O presente é oferecido pelo voluntário que recolheu o pedido e quem adoptou a carta, por norma, recebe uma foto ou um vídeo da entrega. “Algumas pessoas querem entregar pessoalmente, mas não queremos tornar isto num circo”, diz. A forte adesão resulta, também, desta personalização que o projecto oferece. 

Apesar de ser a gestora do projecto, Cátia não está sozinha nesta tarefa. Conseguiu contagiar Ricardo Gavinhos, Beatriz Pires e Sofia Almeida, colegas na Fuel, que a ajudam neste desafio.

Um altruísmo egoísta 
O título desta entrada pode parecer paradoxal mas, de facto, são dois sentimentos que se misturam no voluntariado. “As pessoas falam em altruísmo mas fazemos isto também porque nos sentimos bem, há aqui algum egoísmo”, assume Cátia. “O essencial é que a nossa presença no mundo faça a diferença”, acredita. 

E, de facto, torna-se difícil para Cátia explicar o sentimento das pessoas quando recebem os presentes. “Ficam estupefactas, mas muito contentes”, conta, “sobretudo no primeiro ano porque avisámos sempre que podia não ser possível receberem o presente”.

Lembra, com mágoa, “um senhor romeno que tinha pedido uma viagem para regressar a casa, e houve um grupo de pessoas que se disponibilizaram para oferecer a viagem”. Infelizmente “nunca mais encontrámos o senhor, ele desapareceu”. A maioria das pessoas pede bens materiais mas, este ano, “houve um rapaz que pediu ajuda psicológica”, conta com a emoção na voz. “Um pedido destes, sobretudo de alguém com 22 anos, é um grito de ajuda”, não duvida. “Houve pessoas que se emocionaram e ele já está a frequentar consultas psicológicas”.

Em compensação há outros casos que aconchegam o coração. “No primeiro ano recolhíamos pedidos com meias gigantes na rua onde as pessoas colocavam as cartas”, explica. “Certo dia um voluntário deparou-se com dezenas de postais de Natal que as crianças de uma escola tinham deixado com mensagens para entregarmos aos semabrigo”. Cátia lembra também “um senhor que queria ir ver um jogo de futebol e a pessoa que lhe comprou o bilhete foi com ele” como um momento de grande alegria que marca quem trabalha para proporcionar estes bocados a quem pouco tem.

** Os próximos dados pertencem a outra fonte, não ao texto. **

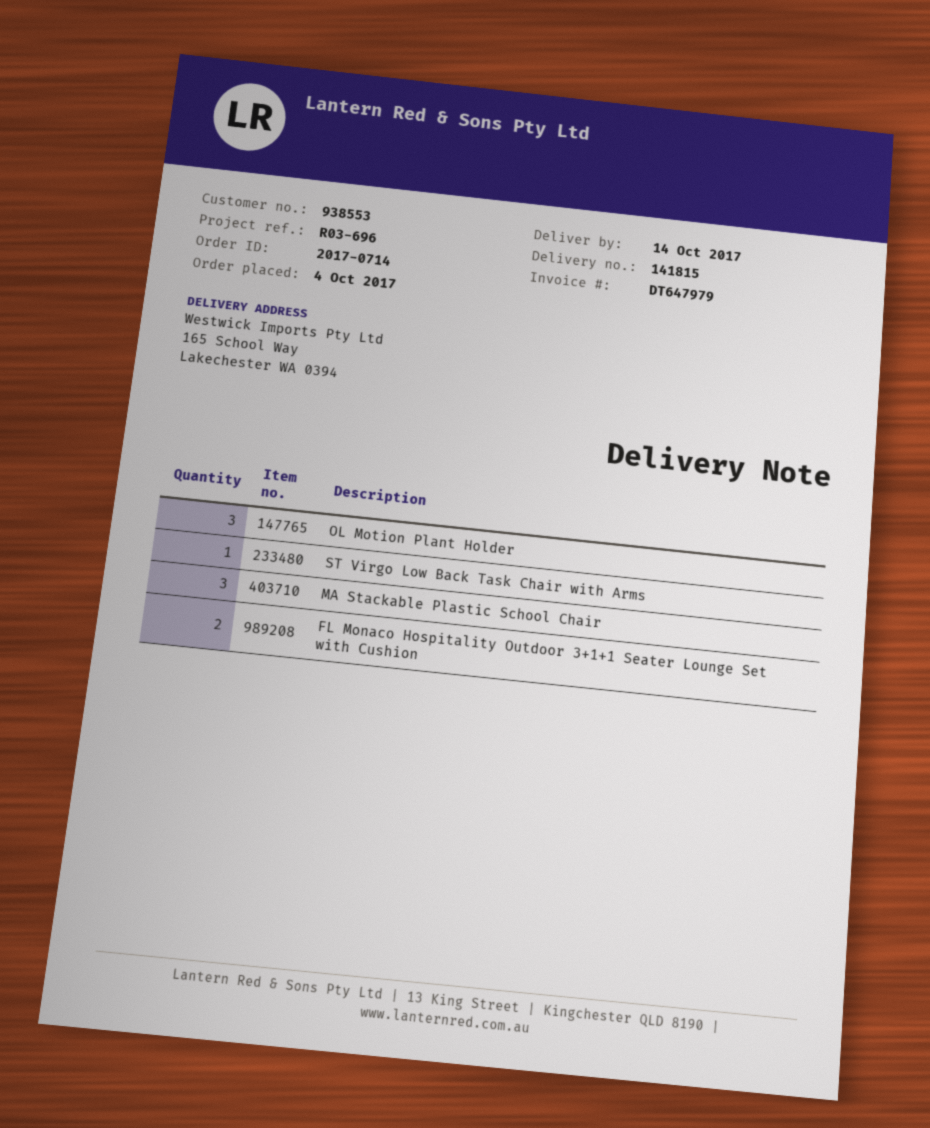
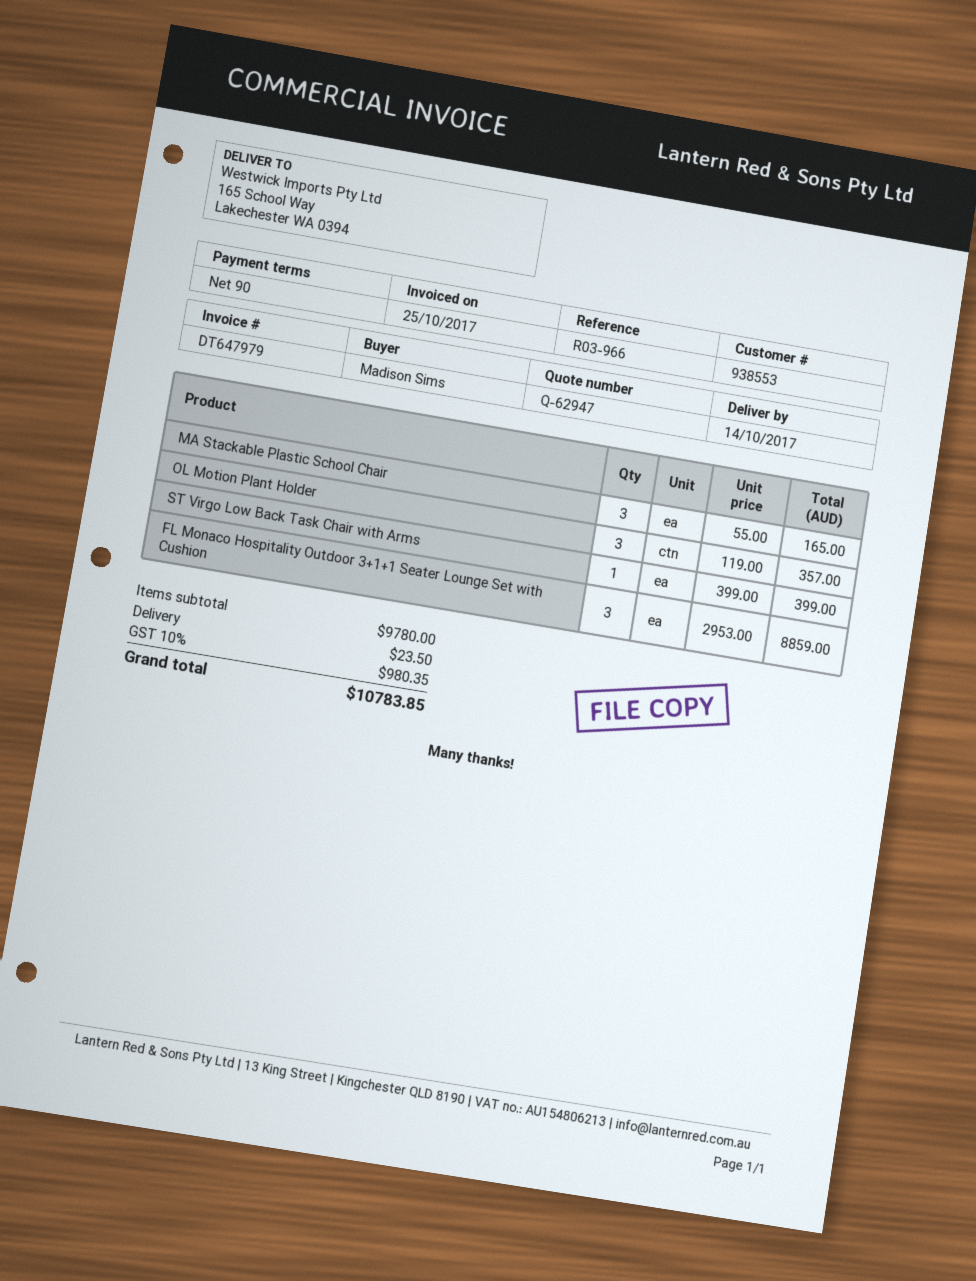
reference: R03-696 -> R03-966
FL Monaco Hospitality Outdoor 3+1+1 Seater Lounge Set with Cushion: 2 -> 3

Memórias que fazem com que Cátia não duvide da mais-valia do “Natal dos Esquecidos”: “Isto é cansativo, mas o que me interessa aqui é que as pessoas recebam um presente, que de algum modo se consiga transformar este num dia menos mau no ano”. Porque, mesmo que não haja boas acções sem egoísmo, o melhor da essência do ser humano está em dar de si aos outros.